## Abstract

Deconvolution can be used to obtain sharp images or volumes from blurry or encoded measurements in imaging systems. Given knowledge of the system’s point spread function (PSF) over the field of view, a reconstruction algorithm can be used to recover a clear image or volume. Most deconvolution algorithms assume shift-invariance; however, in realistic systems, the PSF varies laterally and axially across the field of view due to aberrations or design. Shift-varying models can be used, but are often slow and computationally intensive. In this work, we propose a deep-learning-based approach that leverages knowledge about the system’s spatially varying PSFs for fast 2D and 3D reconstructions. Our approach, termed MultiWienerNet, uses multiple differentiable Wiener filters paired with a convolutional neural network to incorporate spatial variance. Trained using simulated data and tested on experimental data, our approach offers a $625 {-} 1600 \times$ increase in speed compared to iterative methods with a spatially varying model, and outperforms existing deep-learning-based methods that assume shift invariance.

© 2022 Optical Society of America under the terms of the OSA Open Access Publishing Agreement

Deconvolution is integral to many modern imaging systems. Imperfections in the optics may inadvertently blur the image (e.g., aberrations) and deconvolution can be used to computationally undo some of this blur [1,2]. In microscopy, deconvolution can reduce out-of-focus fluorescence to provide sharper 3D images [3–5]. Alternatively, distributed point spread functions (PSFs) can be intentionally designed into an imaging system to enable new capabilities, such as single-shot 3D [6–10] or hyperspectral imaging [11,12]. In this case, multiplexing optics encode 2D or 3D information by mapping each point in an object space to a distributed pattern on the image sensor, then deconvolution is used to recover the encoded image or volume. In either case, a deconvolution algorithm is needed to recover a clear image or volume from the blurred or encoded measurement.

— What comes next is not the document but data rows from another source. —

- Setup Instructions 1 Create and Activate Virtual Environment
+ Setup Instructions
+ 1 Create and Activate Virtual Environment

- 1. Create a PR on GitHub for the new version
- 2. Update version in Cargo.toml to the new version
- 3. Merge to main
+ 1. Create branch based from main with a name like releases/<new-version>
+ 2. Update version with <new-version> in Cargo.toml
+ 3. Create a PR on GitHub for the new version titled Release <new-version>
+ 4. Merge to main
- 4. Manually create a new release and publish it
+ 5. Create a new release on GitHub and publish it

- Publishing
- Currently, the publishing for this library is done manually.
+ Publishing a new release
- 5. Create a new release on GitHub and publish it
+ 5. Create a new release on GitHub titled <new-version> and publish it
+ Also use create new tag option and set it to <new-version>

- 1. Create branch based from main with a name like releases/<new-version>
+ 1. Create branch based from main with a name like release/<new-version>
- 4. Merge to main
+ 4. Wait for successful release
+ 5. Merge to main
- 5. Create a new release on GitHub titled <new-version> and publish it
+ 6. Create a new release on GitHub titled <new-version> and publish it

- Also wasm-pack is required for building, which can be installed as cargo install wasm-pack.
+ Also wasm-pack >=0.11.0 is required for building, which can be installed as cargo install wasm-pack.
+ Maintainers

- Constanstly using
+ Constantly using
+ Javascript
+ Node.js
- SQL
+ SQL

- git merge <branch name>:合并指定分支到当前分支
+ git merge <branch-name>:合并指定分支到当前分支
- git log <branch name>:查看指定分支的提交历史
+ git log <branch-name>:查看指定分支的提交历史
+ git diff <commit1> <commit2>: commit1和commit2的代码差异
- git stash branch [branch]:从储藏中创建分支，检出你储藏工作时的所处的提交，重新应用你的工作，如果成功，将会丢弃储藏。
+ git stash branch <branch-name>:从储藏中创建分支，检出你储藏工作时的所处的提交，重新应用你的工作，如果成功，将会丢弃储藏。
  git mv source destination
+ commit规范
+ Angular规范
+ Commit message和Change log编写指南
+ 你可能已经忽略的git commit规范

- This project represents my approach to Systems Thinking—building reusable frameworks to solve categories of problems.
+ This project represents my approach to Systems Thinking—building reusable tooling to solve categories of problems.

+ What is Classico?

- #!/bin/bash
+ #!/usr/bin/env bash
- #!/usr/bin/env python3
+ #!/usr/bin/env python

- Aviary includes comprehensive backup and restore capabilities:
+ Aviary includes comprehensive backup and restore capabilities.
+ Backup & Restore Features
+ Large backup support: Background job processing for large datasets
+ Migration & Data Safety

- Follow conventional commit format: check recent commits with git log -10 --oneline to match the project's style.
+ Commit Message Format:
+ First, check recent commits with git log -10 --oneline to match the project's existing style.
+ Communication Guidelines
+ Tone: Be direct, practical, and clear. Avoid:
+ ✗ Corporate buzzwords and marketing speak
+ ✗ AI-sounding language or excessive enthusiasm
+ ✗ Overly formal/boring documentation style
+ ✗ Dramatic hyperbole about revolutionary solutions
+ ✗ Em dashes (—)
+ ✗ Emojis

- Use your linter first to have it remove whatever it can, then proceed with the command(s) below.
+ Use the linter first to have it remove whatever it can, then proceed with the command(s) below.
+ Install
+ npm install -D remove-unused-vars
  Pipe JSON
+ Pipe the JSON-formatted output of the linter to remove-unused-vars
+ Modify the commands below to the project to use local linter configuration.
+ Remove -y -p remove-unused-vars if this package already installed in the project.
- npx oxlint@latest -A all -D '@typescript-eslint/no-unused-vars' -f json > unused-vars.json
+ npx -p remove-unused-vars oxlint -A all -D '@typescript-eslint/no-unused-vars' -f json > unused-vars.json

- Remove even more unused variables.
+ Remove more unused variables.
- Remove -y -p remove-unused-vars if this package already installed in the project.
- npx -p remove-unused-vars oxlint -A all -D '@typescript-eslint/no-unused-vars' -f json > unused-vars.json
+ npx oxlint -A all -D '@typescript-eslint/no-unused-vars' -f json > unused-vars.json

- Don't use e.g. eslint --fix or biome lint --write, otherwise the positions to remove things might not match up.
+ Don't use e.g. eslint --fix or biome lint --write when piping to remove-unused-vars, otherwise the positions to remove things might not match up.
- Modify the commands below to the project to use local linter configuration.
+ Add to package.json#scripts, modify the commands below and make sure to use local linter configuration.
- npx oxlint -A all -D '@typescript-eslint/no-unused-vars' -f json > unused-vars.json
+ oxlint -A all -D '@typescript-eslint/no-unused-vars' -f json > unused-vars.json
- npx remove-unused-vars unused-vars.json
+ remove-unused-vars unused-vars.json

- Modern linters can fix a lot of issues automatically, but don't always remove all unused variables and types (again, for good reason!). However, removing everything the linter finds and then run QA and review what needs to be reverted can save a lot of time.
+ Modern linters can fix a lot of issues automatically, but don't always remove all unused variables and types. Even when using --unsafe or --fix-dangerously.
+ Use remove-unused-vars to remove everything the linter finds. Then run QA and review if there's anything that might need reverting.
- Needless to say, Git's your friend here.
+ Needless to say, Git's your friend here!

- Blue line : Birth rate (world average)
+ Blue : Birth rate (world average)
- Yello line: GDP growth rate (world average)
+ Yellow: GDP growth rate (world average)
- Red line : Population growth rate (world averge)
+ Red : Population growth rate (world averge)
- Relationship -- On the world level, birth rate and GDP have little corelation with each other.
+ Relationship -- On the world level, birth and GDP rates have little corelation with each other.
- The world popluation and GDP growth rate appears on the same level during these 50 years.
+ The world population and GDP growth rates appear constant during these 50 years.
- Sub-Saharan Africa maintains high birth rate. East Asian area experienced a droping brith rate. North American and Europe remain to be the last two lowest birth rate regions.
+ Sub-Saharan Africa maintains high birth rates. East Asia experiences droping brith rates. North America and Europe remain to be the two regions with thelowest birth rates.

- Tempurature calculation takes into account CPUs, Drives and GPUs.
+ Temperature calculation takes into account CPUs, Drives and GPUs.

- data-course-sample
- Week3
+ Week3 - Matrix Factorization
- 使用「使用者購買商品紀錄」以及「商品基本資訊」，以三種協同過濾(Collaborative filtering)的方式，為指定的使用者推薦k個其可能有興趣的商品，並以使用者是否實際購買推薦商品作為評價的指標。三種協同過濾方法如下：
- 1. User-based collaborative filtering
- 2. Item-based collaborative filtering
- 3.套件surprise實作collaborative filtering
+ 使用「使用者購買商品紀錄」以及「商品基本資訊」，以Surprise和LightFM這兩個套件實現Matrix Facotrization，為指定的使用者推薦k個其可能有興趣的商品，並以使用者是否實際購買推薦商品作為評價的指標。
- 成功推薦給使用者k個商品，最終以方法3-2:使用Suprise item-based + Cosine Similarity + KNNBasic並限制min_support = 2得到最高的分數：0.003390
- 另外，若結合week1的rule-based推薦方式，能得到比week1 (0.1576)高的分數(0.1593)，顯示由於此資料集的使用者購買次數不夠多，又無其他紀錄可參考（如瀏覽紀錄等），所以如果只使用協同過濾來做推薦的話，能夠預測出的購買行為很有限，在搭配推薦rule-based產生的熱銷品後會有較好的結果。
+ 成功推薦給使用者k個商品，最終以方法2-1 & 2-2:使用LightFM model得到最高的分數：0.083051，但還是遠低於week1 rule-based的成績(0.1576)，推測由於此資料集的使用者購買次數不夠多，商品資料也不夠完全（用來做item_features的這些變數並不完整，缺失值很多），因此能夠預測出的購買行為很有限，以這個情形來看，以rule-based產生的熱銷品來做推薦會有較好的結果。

A variety of algorithms have been used for deconvolution over the years. Classical methods range from closed-form approaches such as Wiener filtering to iterative optimization approaches, such as Richardson–Lucy and the fast iterative shrinkage-thresholding algorithm (FISTA). Many methods incorporate handpicked priors, such as total variation (TV) and native sparsity, to improve image quality. These approaches often assume that the system is shift invariant, meaning that all parts of the image have the same blur kernel. Shift invariance allows the forward model to be efficiently expressed as a convolution between the PSF and the object. However, most imaging systems will have a blur that varies across the field of view (FoV); that is, they have spatially varying PSFs, usually due to field-varying aberrations. This motivates the use of spatially varying deconvolution, for which several methods have been proposed [6,7,13–17]. Unfortunately, many of these algorithms are prohibitively slow and computationally intensive, making them unsuitable for real-time image reconstruction. Furthermore, these methods can suffer from poor image quality, especially for highly multiplexed imaging systems that have PSFs with large spatial extent, or for poorly chosen priors. Recently, deep-learning-based deconvolution methods have been demonstrated to improve both the image quality and reconstruction speed, providing a promising improvement over iterative approaches [18–21]. However, to date, these methods rely on a shift-invariant PSF approximation and do not generalize well to optical systems with field-varying aberrations.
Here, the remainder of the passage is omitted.